Mutation Testing, a step further to the perfection

Mutation Testing

Usefulness of unit tests is no longer discussed. They are essential in conception of a quality application. But, how can we assess their relevance?

A code coverage indicator up to 100% doesn’t mean the code is 100% tested. This is just a view of executed code during unit tests execution.

The technique described here will allow you to have more confidence in your tests.

This is a two step process: first mutants generation and then bloodshed of them. WTF?

Mutant generation

Goal of this step is to generate mutants classes from your business classes. What do you need?

First of all, business code on which you want to evaluate your tests relevance.

Next, a pool of mutations. A mutation is a change in source code. For example, the switch of an operator. Here are some examples:

  • + ► -
  • * ► /
  • >= ► ==
  • true ► false.
  • suppression of an instruction
  • etc.

Strictly speaking, generation consist in parsing every instruction of your code to determine if it is possible to apply some mutations. If true then it will generate a new mutant. In the next exemple, for the defined mutations pool and the specified code, process will give two mutant classes.

Mutant generation

Note that this process can use a lot of resources. When code to mute has a big amount of instructions and when mutations pool is consequent, number  of generated mutants quickly get big.

Process of mutants generation is now done. Mutants are saved waiting for the next step:  bloodshed!

Mutants bloodshed!

Bloodshed is the best word I found to describe the second step of this technique.

During the first part we have generated a big amount of mutants, but mutants are dangerous, Kill ‘Em All!

So goal of the game will be to eliminate as many as possible.

What kind of weapon do we have? Unit tests of course! User’s guide:

  • Make sure that all your tests of your unmuted business code pass
  • Take all your mutants one by one
  • Place them in front of a wall shot ( or in your classpath but it is really less classy)
  • Shoot a salve of unit tests
  • Count the deads

Report / analysis

For one given mutant, there are two possible results.

  • All tests are still green
  • At least one of the test is now red

Usually we want tests to be green, but here we want them to be red, which is the color attesting the death of our mutant!

Indeed if at least one test fails it means our tests are able to detect modifications of business code. On the other hand, if all tests are still green, the mutant outlives, it is invisible for our tests.

One surviving mutant is potentially a missing test!

Restrictions

The principle is simple, but the full analysis can be tedious. Indeed as mentioned in the first part, you can have a very large amount of mutants.

Lets take an example, 8000 mutants were generated in the first phase.

During the carnage, 95% of them were killed (God rest their souls). There are still 400 mutants. Doing a manual analysis for each of them is expensive. And the fault may not be due to our unit tests.

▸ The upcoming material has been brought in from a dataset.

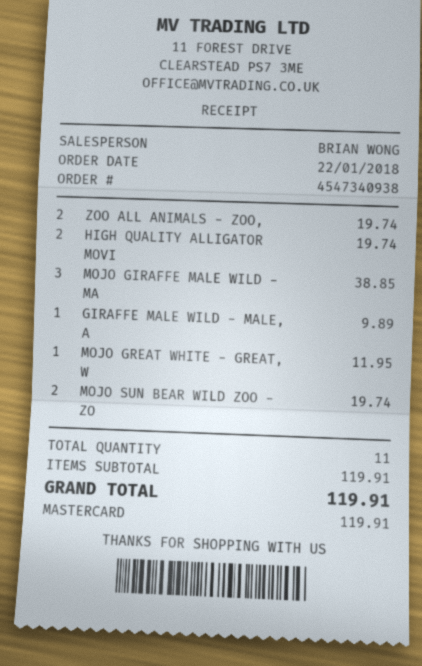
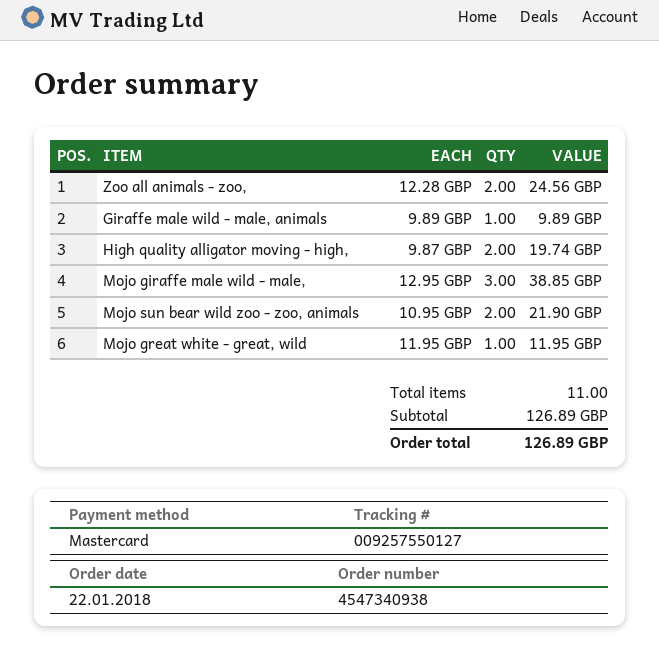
ZOO ALL ANIMALS - ZOO,: 2 for 19.74 -> 2 for 24.56
MOJO SUN BEAR WILD ZOO - ZO: 2 for 19.74 -> 2 for 21.90
subtotal: 119.91 -> 126.89
total: 119.91 -> 126.89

Indeed, as in all battles, there are enemies tougher and more cunning. Here they are called “equivalent mutant”.

An equivalent mutant is a mutant that changes the syntax of the source code, but not its semantics. As a result, it will be impossible to create a unit test which can detect it.

Source code:

int index = 0;
while(...) {
    ...;
    index++;
    if (index == 10) break;
}

A mutation from “==” to “>=” will produce the following equivalent mutant:

int index = 0;
while(...) {
    ...;
    index++;
    if (index >= 10) break;
}

In this example it is clear that the output condition of the loop remains the same.

Which tool?

This technique is not new, it was designed in 1971 by Richard Lipton. Its expansion was restricted by the heaviness of the process. The increase computer’s power has made the “mutation testing” more accessible.

Ok, interesting concept. How can I use it on my project?

Unfortunately available tools in Java’s world are far from being industrialized.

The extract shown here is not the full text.